Available data below:

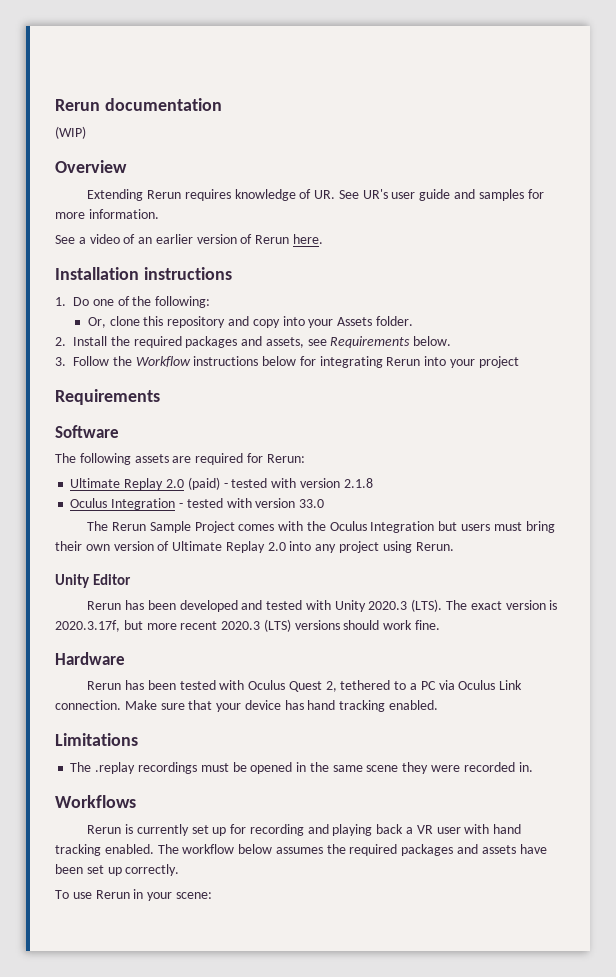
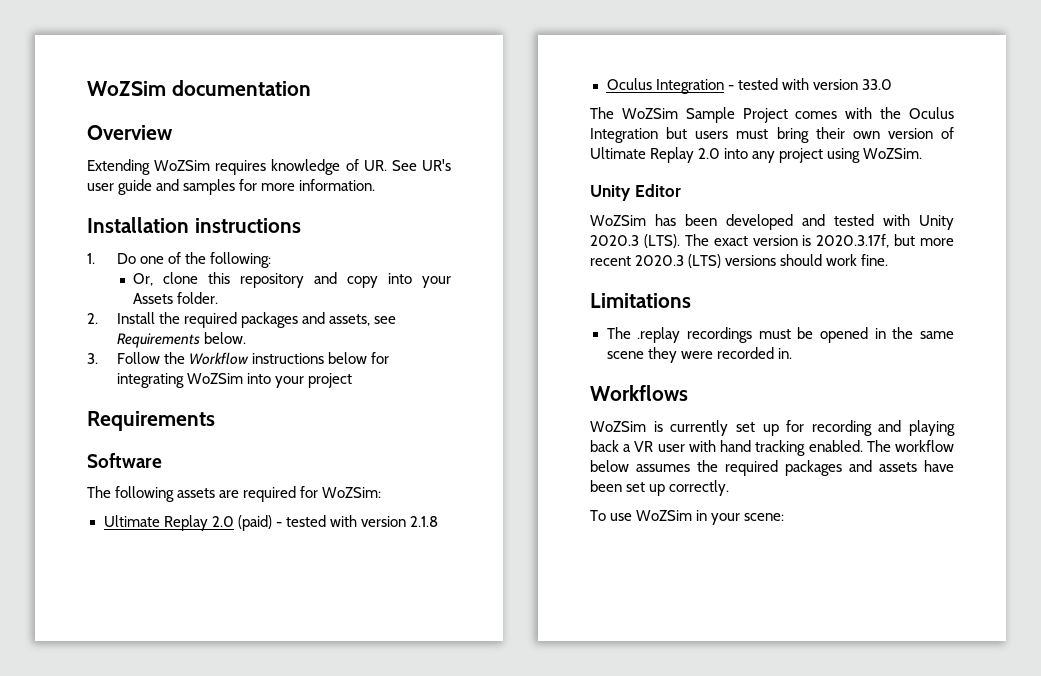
- Rerun documentation
+ WoZSim documentation
- (WIP)
- Extending Rerun requires knowledge of UR. See UR's user guide and samples for more information.
+ Extending WoZSim requires knowledge of UR. See UR's user guide and samples for more information.
- See a video of an earlier version of Rerun here.
- 3. Follow the Workflow instructions below for integrating Rerun into your project
+ 3. Follow the Workflow instructions below for integrating WoZSim into your project
- The following assets are required for Rerun:
+ The following assets are required for WoZSim:
- The Rerun Sample Project comes with the Oculus Integration but users must bring their own version of Ultimate Replay 2.0 into any project using Rerun.
+ The WoZSim Sample Project comes with the Oculus Integration but users must bring their own version of Ultimate Replay 2.0 into any project using WoZSim.
- Rerun has been developed and tested with Unity 2020.3 (LTS).
+ WoZSim has been developed and tested with Unity 2020.3 (LTS).
- Hardware
- Rerun has been tested with Oculus Quest 2, tethered to a PC via Oculus Link connection. Make sure that your device has hand tracking enabled.
- Rerun is currently set up for recording and playing back a VR user with hand tracking enabled.
+ WoZSim is currently set up for recording and playing back a VR user with hand tracking enabled.
- To use Rerun in your scene:
+ To use WoZSim in your scene:

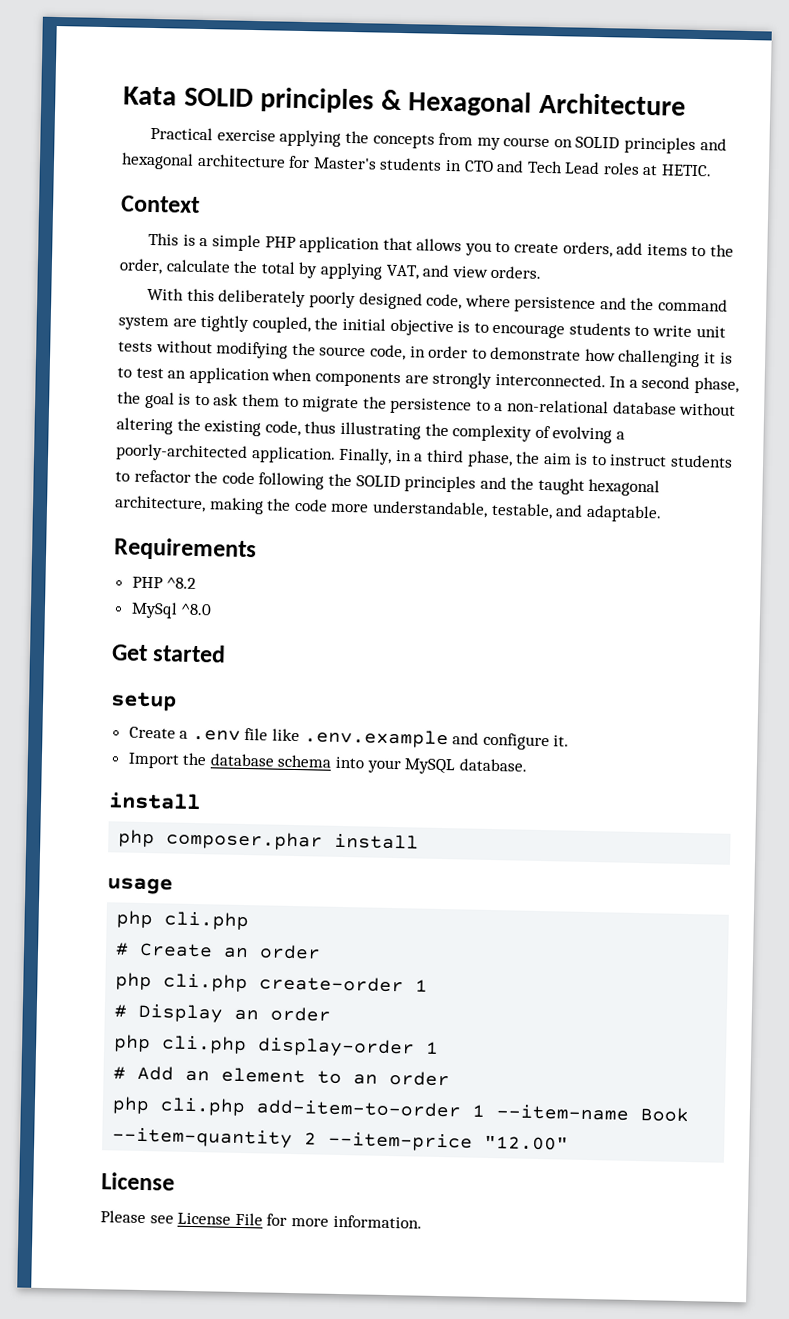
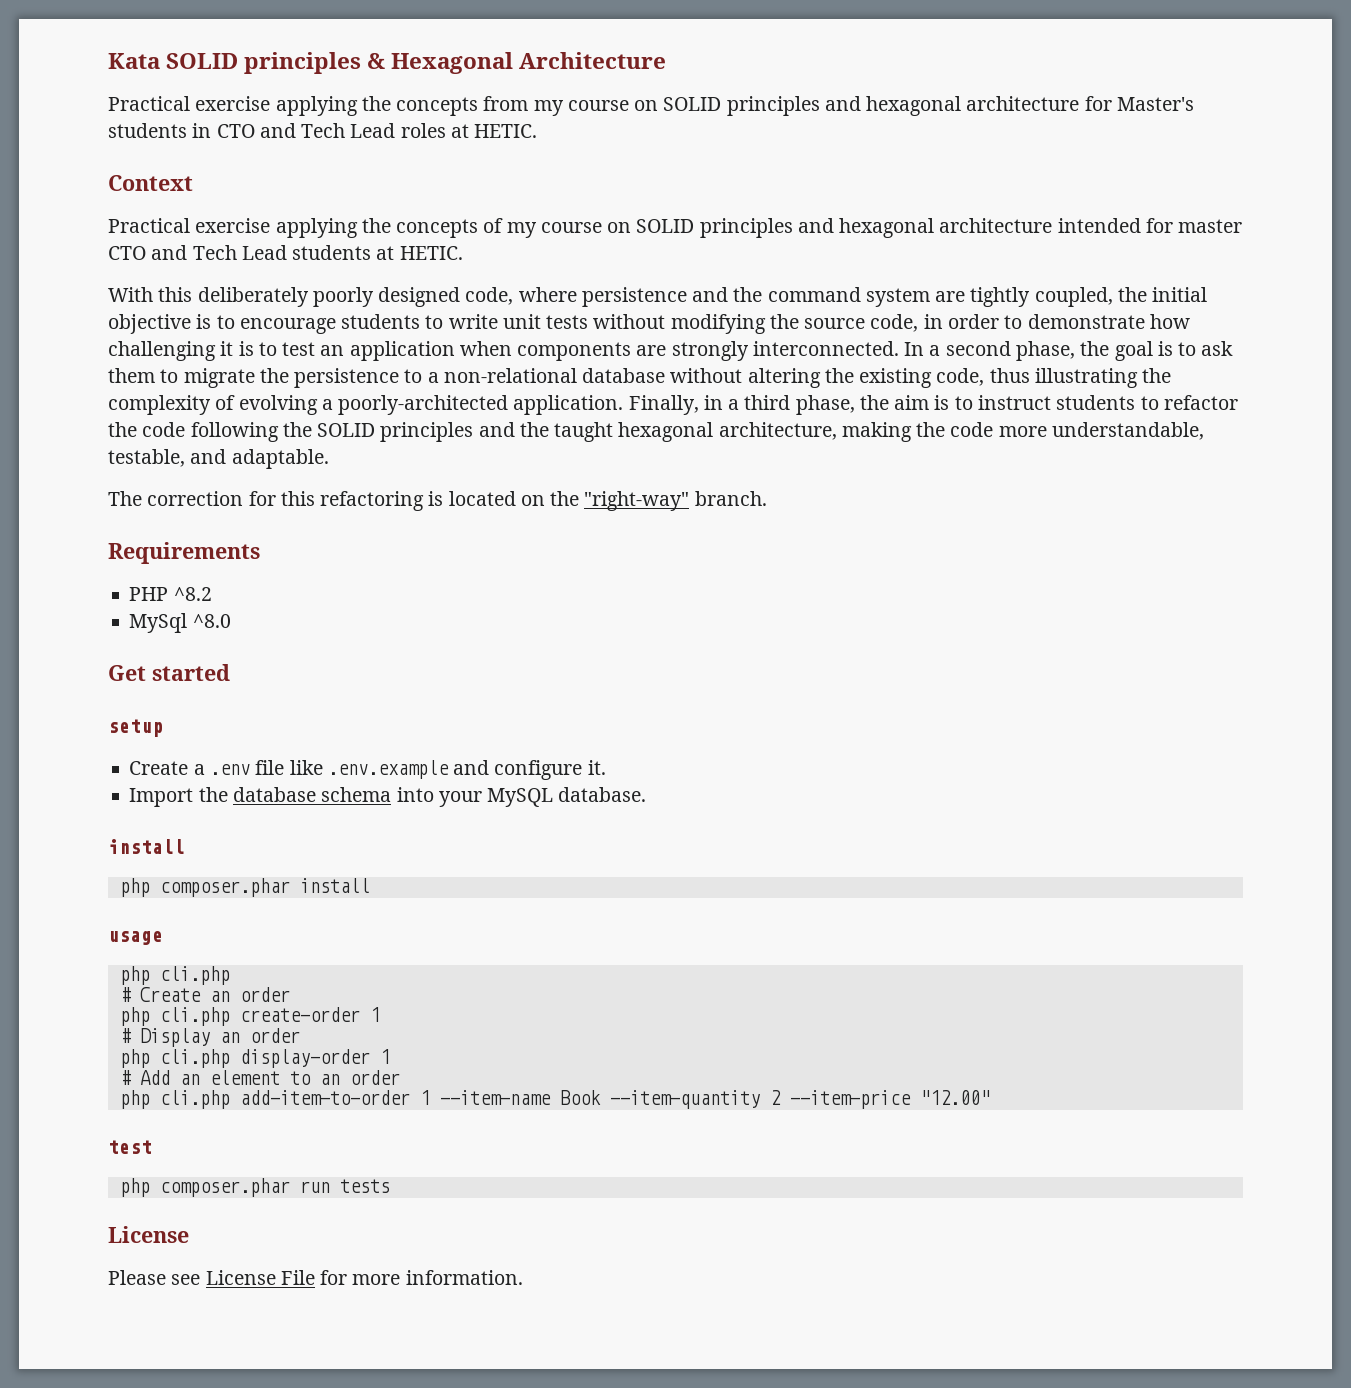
- This is a simple PHP application that allows you to create orders, add items to the order, calculate the total by applying VAT, and view orders.
+ Practical exercise applying the concepts of my course on SOLID principles and hexagonal architecture intended for master CTO and Tech Lead students at HETIC.
+ The correction for this refactoring is located on the "right-way" branch.
  php cli.php add-item-to-order 1 --item-name Book --item-quantity 2 --item-price "12.00"
+ test
+ php composer.phar run tests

End of Available data.

# Exercise directions:
From the records above, print only the lines between the one holding "- Rerun has been tested" and the one holding "WoZSim is currently", inclusive, exactly as they stand.

# Your response:
- Rerun has been tested with Oculus Quest 2, tethered to a PC via Oculus Link connection. Make sure that your device has hand tracking enabled.
- Rerun is currently set up for recording and playing back a VR user with hand tracking enabled.
+ WoZSim is currently set up for recording and playing back a VR user with hand tracking enabled.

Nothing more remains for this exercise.